Recorded data:
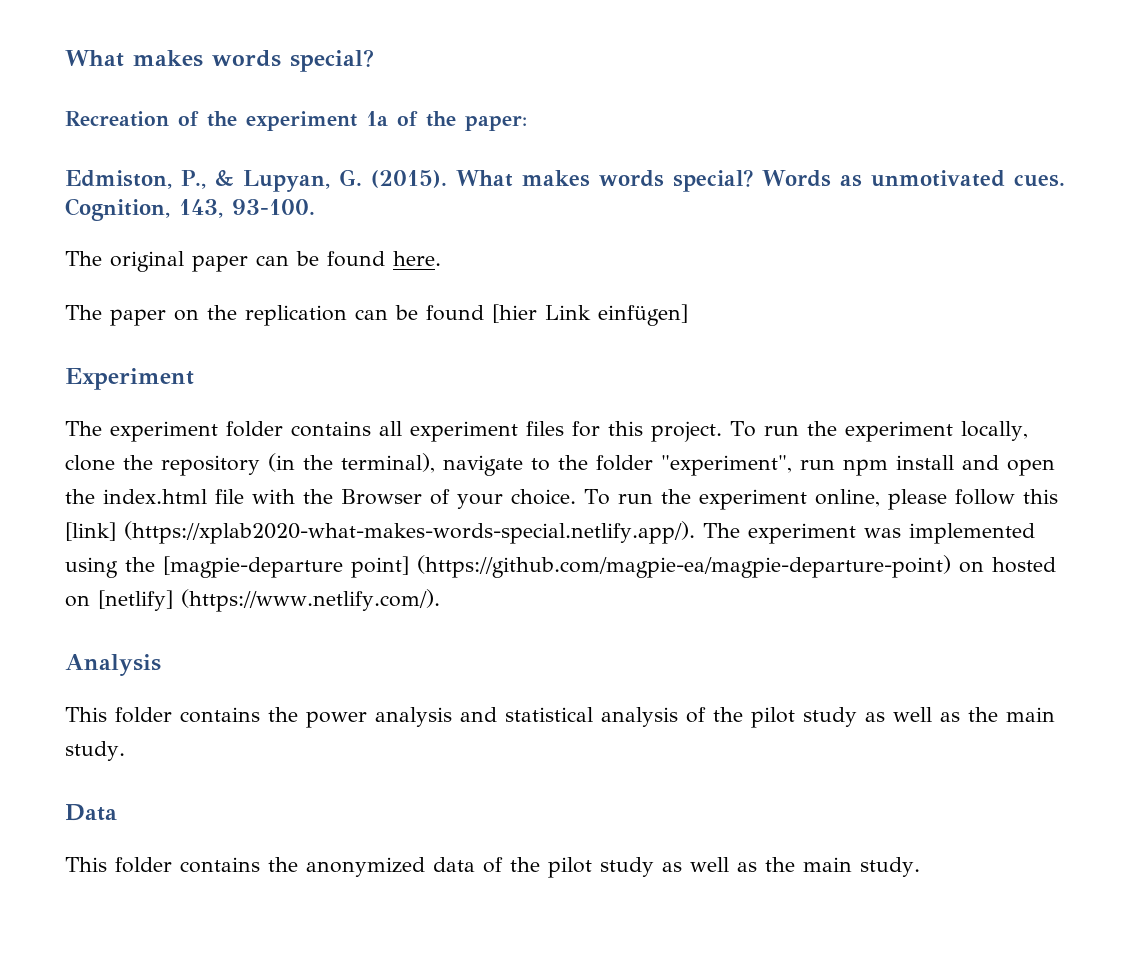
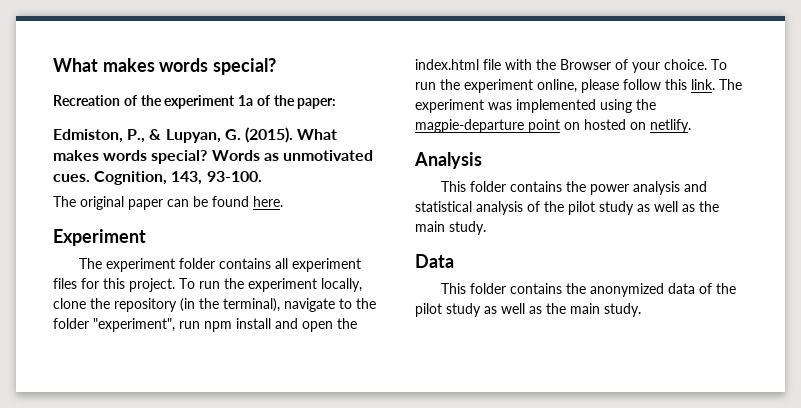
- The paper on the replication can be found [hier Link einfügen]
- To run the experiment online, please follow this [link] (https://xplab2020-what-makes-words-special.netlify.app/). The experiment was implemented using the [magpie-departure point] (https://github.com/magpie-ea/magpie-departure-point) on hosted on [netlify] (https://www.netlify.com/).
+ To run the experiment online, please follow this link. The experiment was implemented using the magpie-departure point on hosted on netlify.

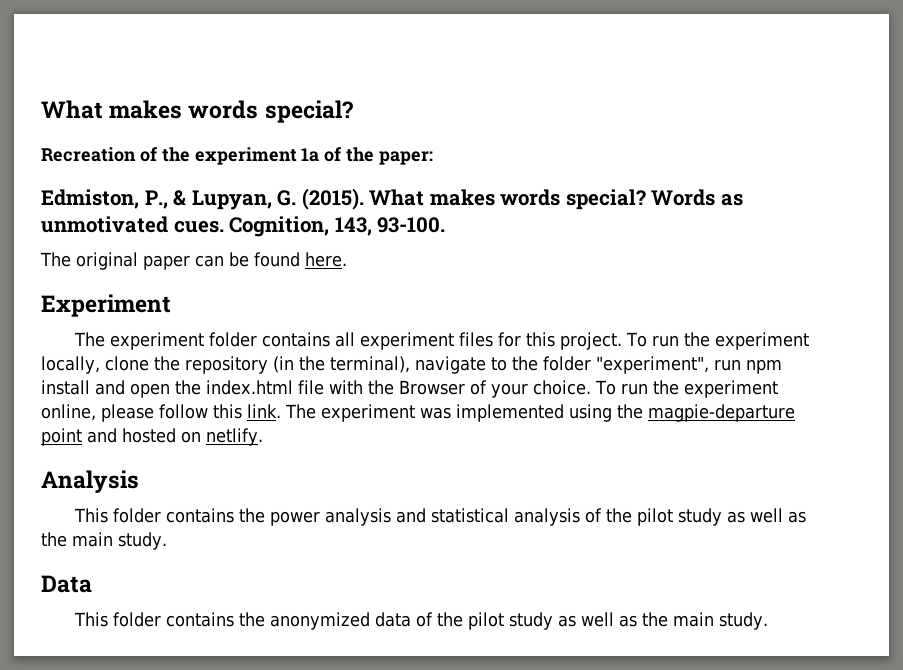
- The experiment was implemented using the magpie-departure point on hosted on netlify.
+ The experiment was implemented using the magpie-departure point and hosted on netlify.

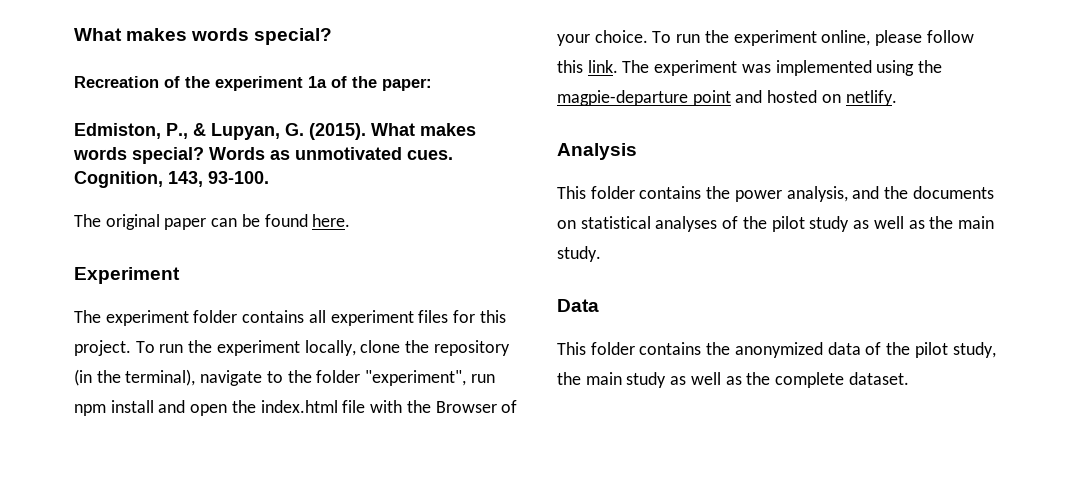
- This folder contains the power analysis and statistical analysis of the pilot study as well as the main study.
+ This folder contains the power analysis, and the documents on statistical analyses of the pilot study as well as the main study.
- This folder contains the anonymized data of the pilot study as well as the main study.
+ This folder contains the anonymized data of the pilot study, the main study as well as the complete dataset.

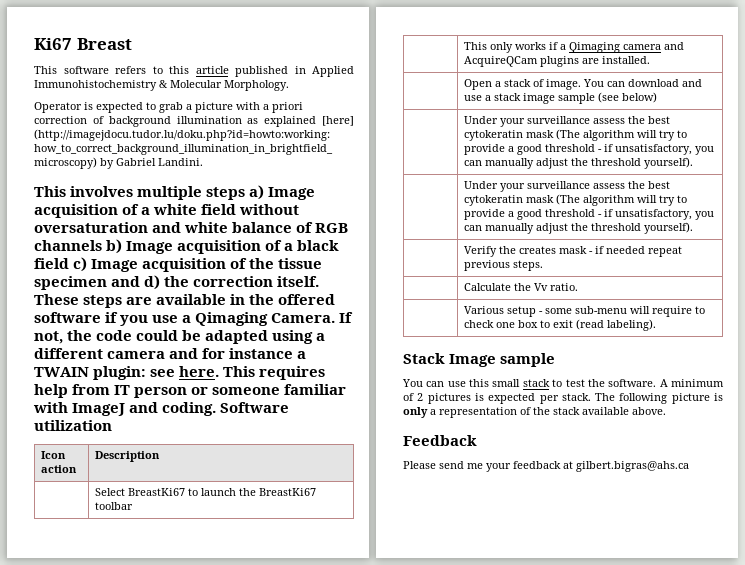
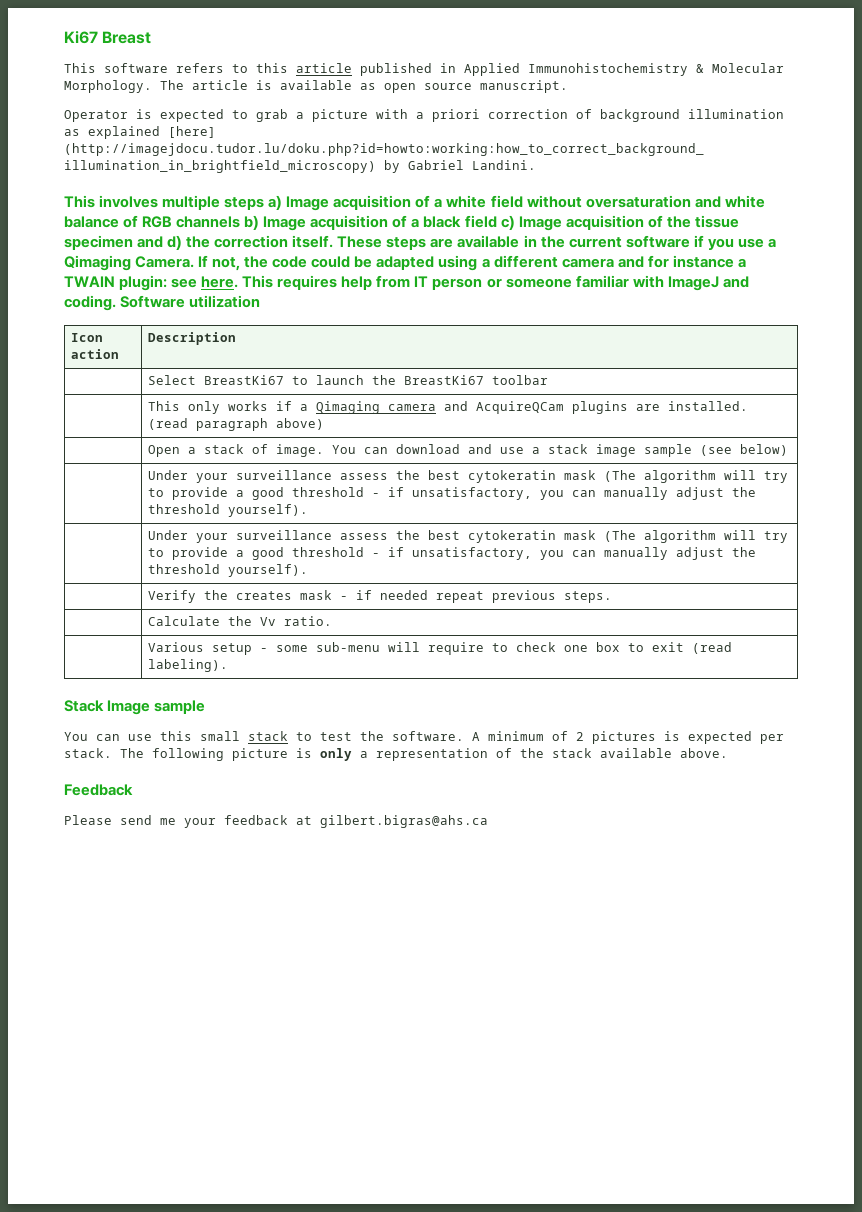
+ The article is available as open source manuscript.
- These steps are available in the offered software if you use a Qimaging Camera.
+ These steps are available in the current software if you use a Qimaging Camera.
- | This only works if a Qimaging camera and AcquireQCam plugins are installed.
+ | This only works if a Qimaging camera and AcquireQCam plugins are installed. (read paragraph above)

§ EXERCISE PROMPT: Lines that contain "installed" are the result; find them in the entries above and copy each one.

§ RESULT OF THE TASK:
- | This only works if a Qimaging camera and AcquireQCam plugins are installed.
+ | This only works if a Qimaging camera and AcquireQCam plugins are installed. (read paragraph above)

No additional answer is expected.